### Being new to Google Analytics, I have decided to attempt to perform some analysis on the available Google Analytics Customer Revenue Prediction dataset here on Kaggle. Most of the work here are tutorials/bits that I have found on Kaggle or other sources, and the source will be attached respectively.

As per the source of the dataset, the objective of our prediction is the natural log of the sum of all transacations per user, where our resulting model will be applied onto the test set. The formula can be understood as:

$$y_{user} = \sum_{i=1}^{n} transaction_{user_i} $$
$$target_{user} = \ln({y_{user} + 1})$$

In [None]:
import os 
import pandas as pd
import numpy as np
import random
import json
from pandas.io.json import json_normalize

print(os.listdir("../input"))
print(os.listdir("../input/ga-customer-revenue-prediction/"))
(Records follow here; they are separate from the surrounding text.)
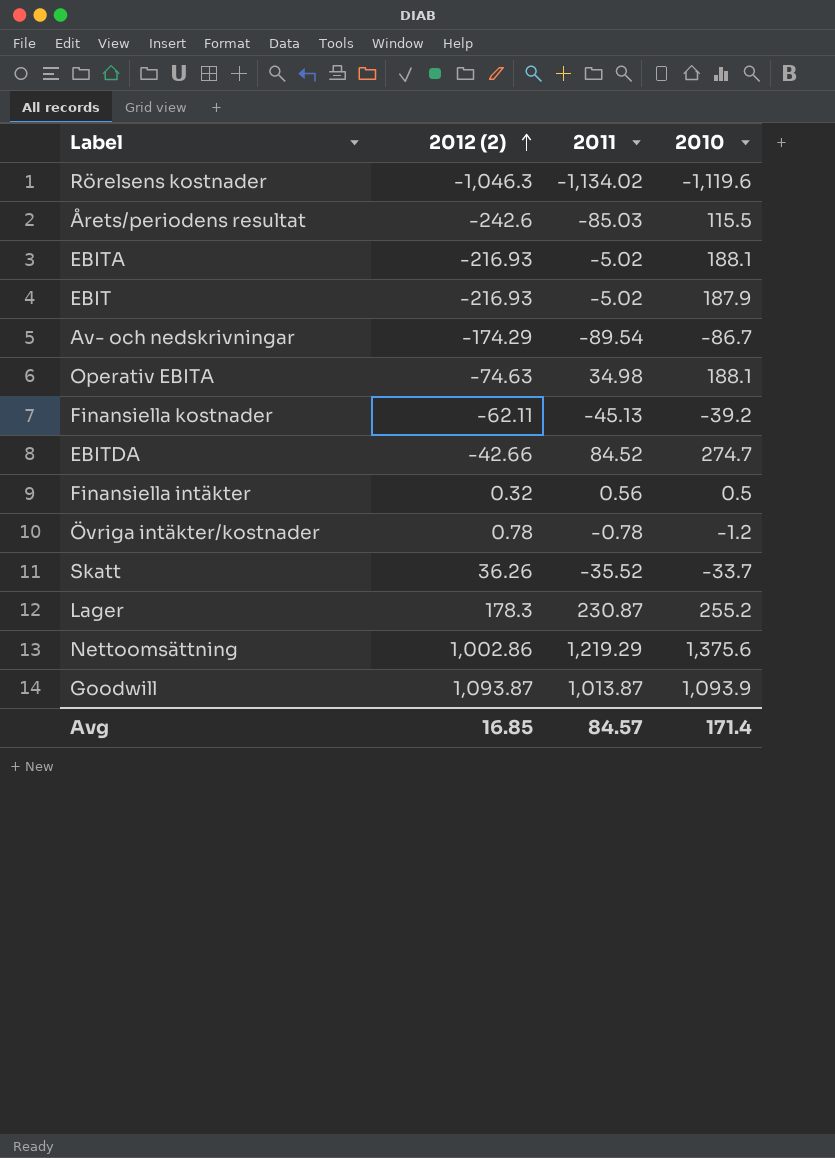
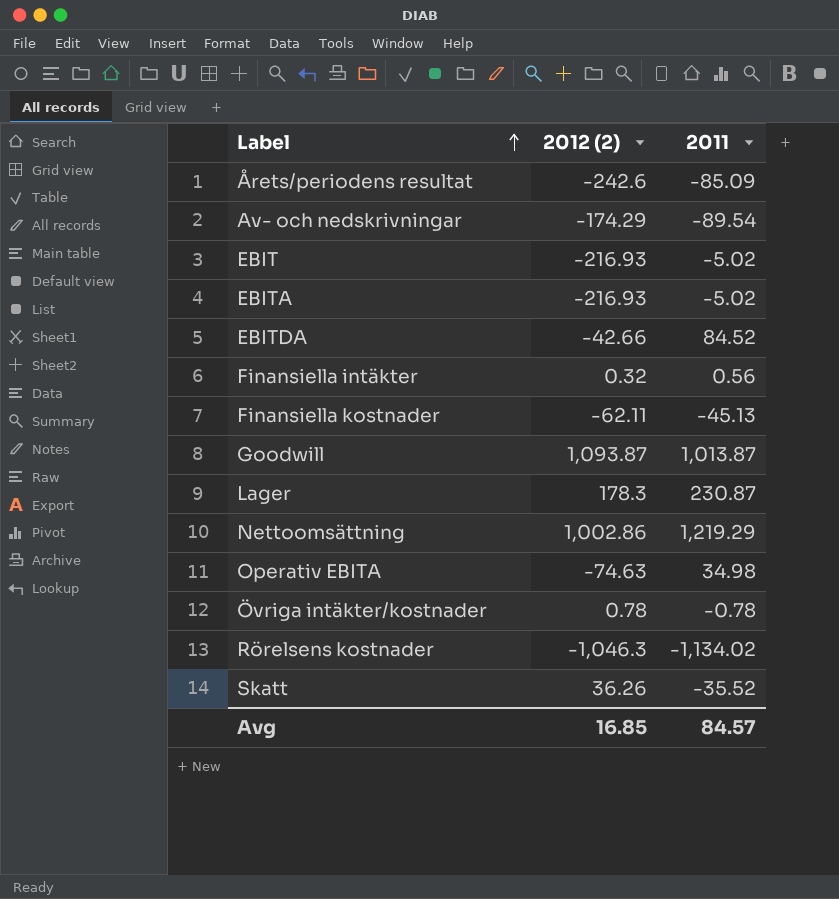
row order: 2012 (2) ascending -> Label ascending
column 2010 | position: 4 -> none
Årets/periodens resultat | 2011: -85.03 -> -85.09

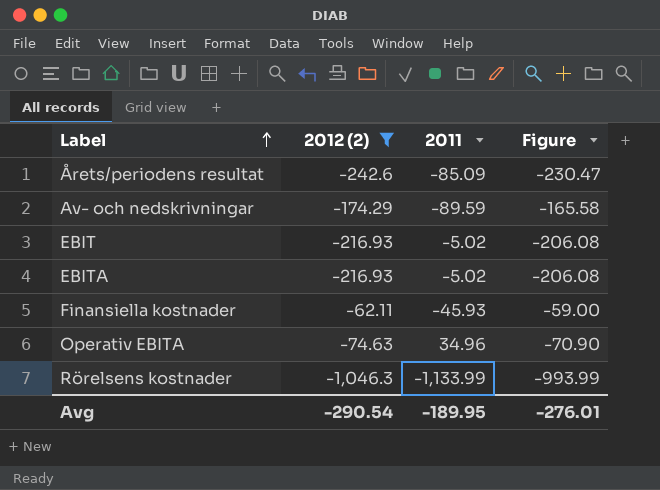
filter: none -> 2012 (2) <= -62.11
column Figure | formula: none -> [2012 (2)] * 0.95
Av- och nedskrivningar | 2011: -89.54 -> -89.59
Finansiella kostnader | 2011: -45.13 -> -45.93
Operativ EBITA | 2011: 34.98 -> 34.96
Rörelsens kostnader | 2011: -1,134.02 -> -1,133.99
Avg | 2012 (2): 16.85 -> -290.54
Avg | 2011: 84.57 -> -189.95

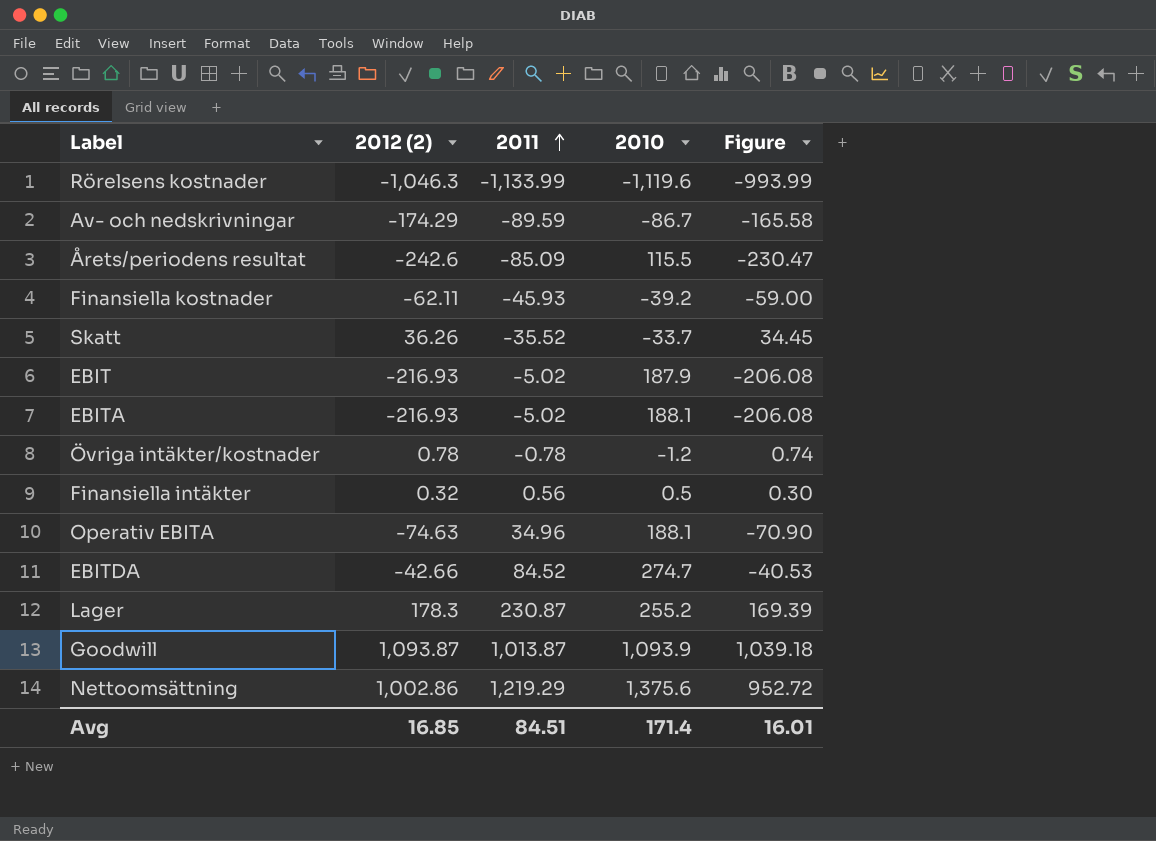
filter: 2012 (2) <= -62.11 -> none
row order: Label ascending -> 2011 ascending
column 2010 | position: none -> 4
Avg | 2012 (2): -290.54 -> 16.85
Avg | 2011: -189.95 -> 84.51
Avg | Figure: -276.01 -> 16.01

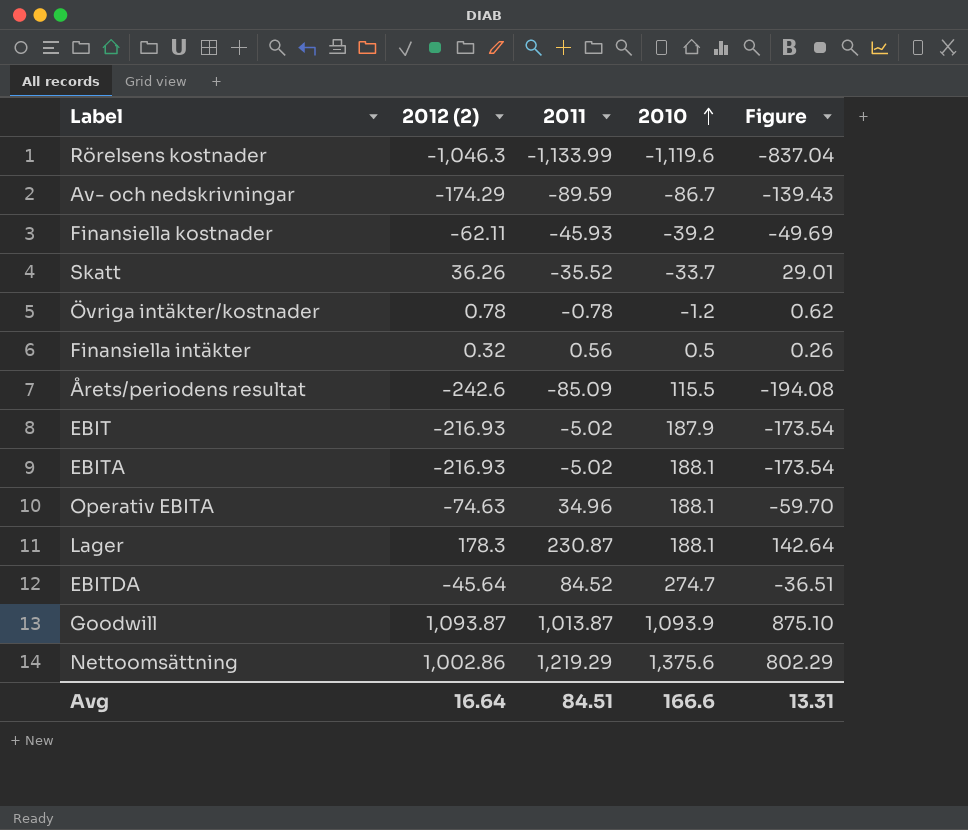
row order: 2011 ascending -> 2010 ascending
column Figure | formula: [2012 (2)] * 0.95 -> [2012 (2)] * 0.8
Lager | 2010: 255.2 -> 188.1
EBITDA | 2012 (2): -42.66 -> -45.64
Avg | 2012 (2): 16.85 -> 16.64
Avg | 2010: 171.4 -> 166.6
Avg | Figure: 16.01 -> 13.31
There are 6 csvs in total, but from the looks of it, the main dataset that we will likely be using are the last two csvs.

In [None]:
train_df = pd.read_csv("../input/ga-customer-revenue-prediction/train.csv", low_memory = False)
train_df.head()

From the output above, we can tell that some columns that come in the form of dictionaries or more precisely JSON format. Now I am not a big fan when it comes to JSON format and have always struggled dealing with them. So here, I was able to find a function that flattens the columns. [source][1]

[1]: https://www.kaggle.com/julian3833/1-quick-start-read-csv-and-flatten-json-fields/notebook

All hail the kaggle masters who share their code for free. =D

In [None]:
# Function that flattens the json format columns, namely device, geoNetwork, totals & trafficSource
def load_df(file_path, nrows=None):
    JSON_COLUMNS = ['device', 'geoNetwork', 'totals', 'trafficSource']
    
    df = pd.read_csv(file_path, 
                     converters={column: json.loads for column in JSON_COLUMNS}, 
                     dtype={'fullVisitorId': 'str'}, # Important!!
                     nrows=nrows)
    
    for column in JSON_COLUMNS:
        column_as_df = json_normalize(df[column]) # Breaks down the json formats columns into seperate columns
        column_as_df.columns = [f"{column}.{subcolumn}" for subcolumn in column_as_df.columns]
        df = df.drop(column, axis=1).merge(column_as_df, right_index=True, left_index=True)
    print(f"Loaded {os.path.basename(file_path)}. Shape: {df.shape}")
    return df

In [None]:
train_df = load_df(file_path = "../input/ga-customer-revenue-prediction/train.csv")

In [None]:
pd.options.display.max_columns = 999

In [None]:
train_df.head()

### What do the columns tell:

1. channelGrouping: The source that directed the user to the Store
2. date: Date the user visited the store.
3. fullvisitorId: Unique set of id for each user
4. sessionId: Unique identifier for each visit per user to the store. The structure of the id is can be understood as: fullVisitorId + _ + visitID
5. SocialEngagementType: Engagement Type, could be socially engaged or not socially engaged, but all of them are actually not socially engaged.
6. visitID: unique visit identifier 
7. visitStartTime: Timestamp in Posix format
8. geoNetwork: Geological location of visit
9. trafficSource: Information about Traffic Source from the session originated.

In [None]:
train_df.describe()

In [None]:
train_df.columns.tolist()

### Check column data types. 

In [None]:
train_df.dtypes

In [None]:
print("Channel Grouping:", train_df.channelGrouping.unique().tolist())
print("Social Engagement Type:", train_df.socialEngagementType.unique().tolist())
print("Number of unique IDs:",len(train_df.visitId.unique()))
print("Browser used:", train_df["device.browser"].unique())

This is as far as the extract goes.